Thank you everyone for your support.  I just want to get out what the therapist just said as I have just come from there.  Just going to blurt it all out so it might not make any sense.  She says I have made him into perfection and put him on a pedestal, and I have made myself into his slave...  a grovelling worm... (that came from some Jungian theory). She says there are lots of parts of me..  The independent capable woman battling with the wounded child who is self destructing.  She was exploring the whole ugly thing and how it has manifested itself since I started going out with him..  I feel less than and he lets me in fact he actually encourages it somehow..i.e watching TV the other night there was a blonde attractive woman getting on for my age and a young 21 yr old brunette, perfect in every way.  He said that he didn't know why anyone would find the blonde woman attractive..  He said that the brunette was beautiful..  I am blonde I am older.. Was he calculating or did he not know? 

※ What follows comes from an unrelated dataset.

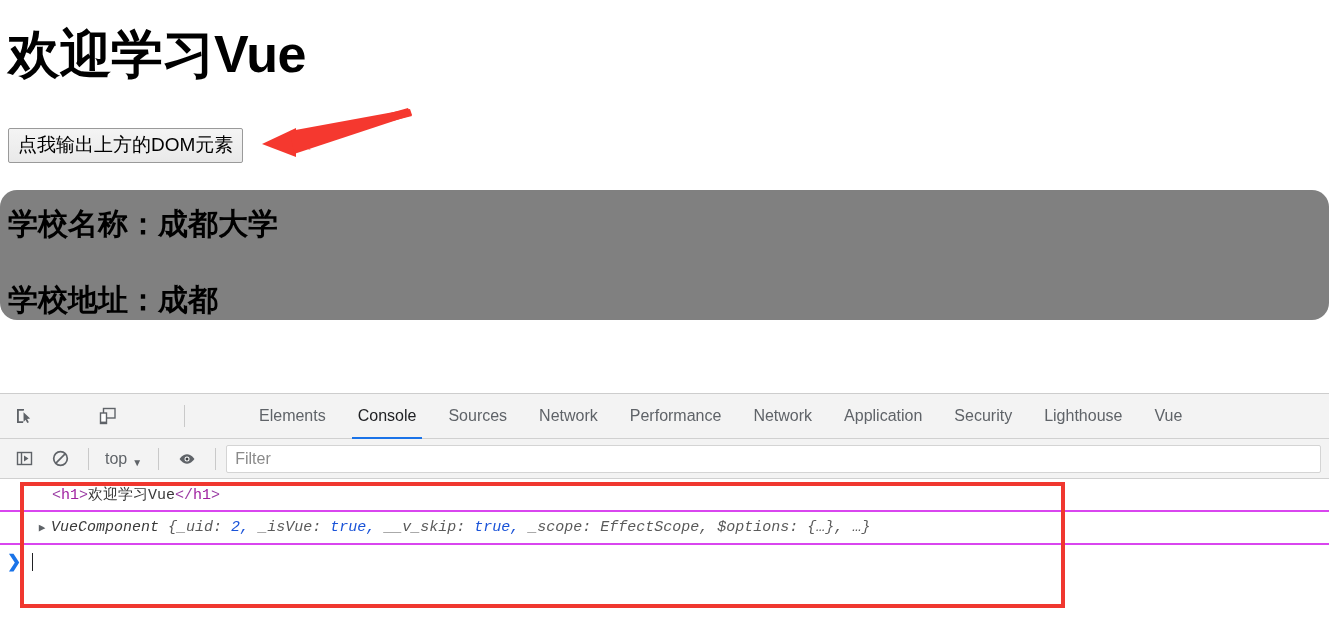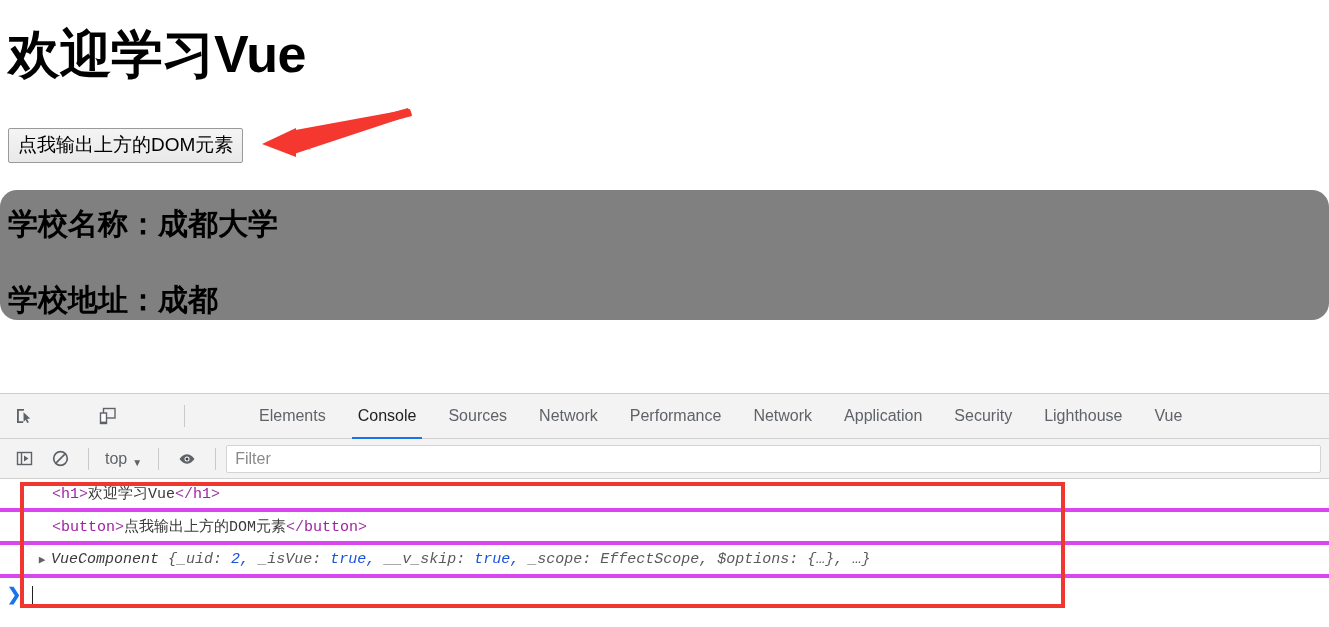"<h1>欢迎学习Vue</h1>" .log-row { border-bottom: 4px solid #d946ef -> 2px solid #d946ef }
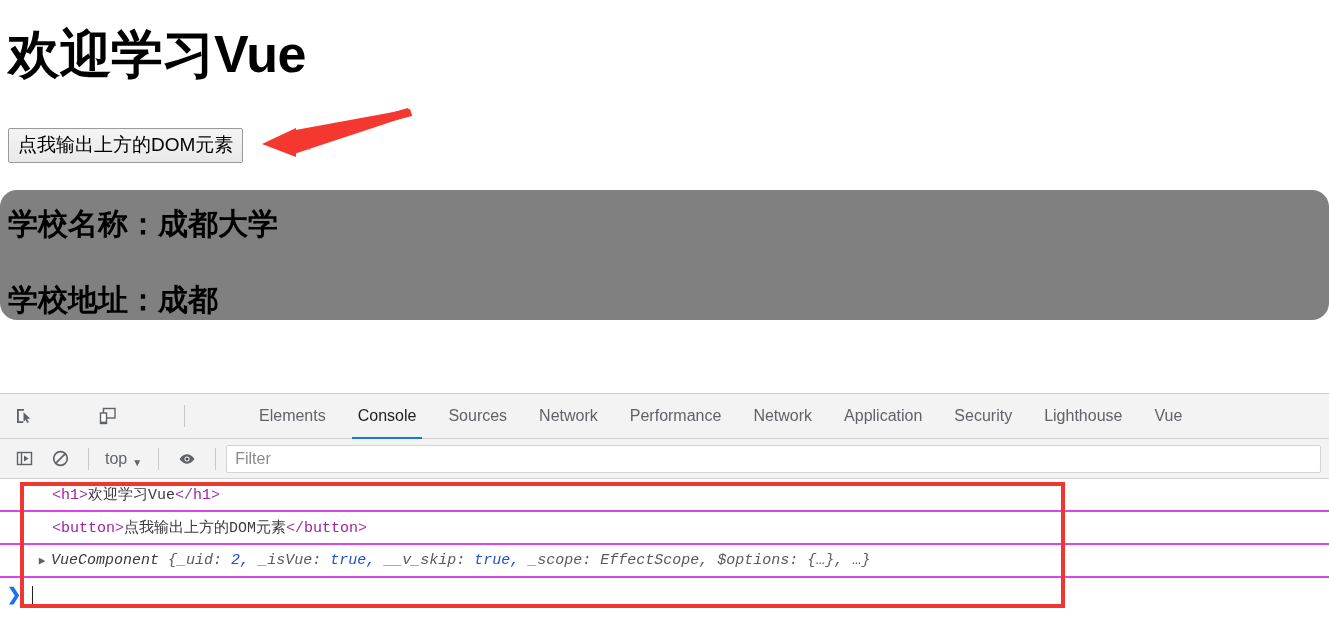"<button>点我输出上方的DOM元素</button>" div.log-row { html: <div> <span><span>&lt;</span><span>button</span><span>&gt;</span><span>点我输出上方的DOM元素</span><span>&lt;/</span><span>button</span><span>&gt;</span></span> </div> -> none }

I try to feel better and the ugly stuff comes and bites me hits me square on the nose and says..."Who are you to feel better about yourself..  Who are you who dares to ask for a real relationship with someone who just loves you...  who are you who dares to feign independence and inner beauty....  How laughable is it that you could even think that you are good enough..  look at your sagging face...  Look at your drooping eyes  look at your lines and weep because that is all you will ever be..  And don't ever dare go to that hopeful place again..  You know what you are.. NOT GOOD ENOUGH!!!!! UGLY UGLY UGLY.....  Now put down your weapons and go crawl back into your hole and JUST DIE!!!!!  How could you think he would care about you, this adonis of a man... so perfect in every way..  Look at him..  with his beautiful hair and his fantastic vice.  This man who loves shakespeare.. so educated so untouchable so out of your league.  How could you have been so foolish.... Now lock yourself away from the world and torture yourself... or let him torture you while he finds something better..... and then he will discard you AND YOU WIL DESERVE IT!!!!!!!"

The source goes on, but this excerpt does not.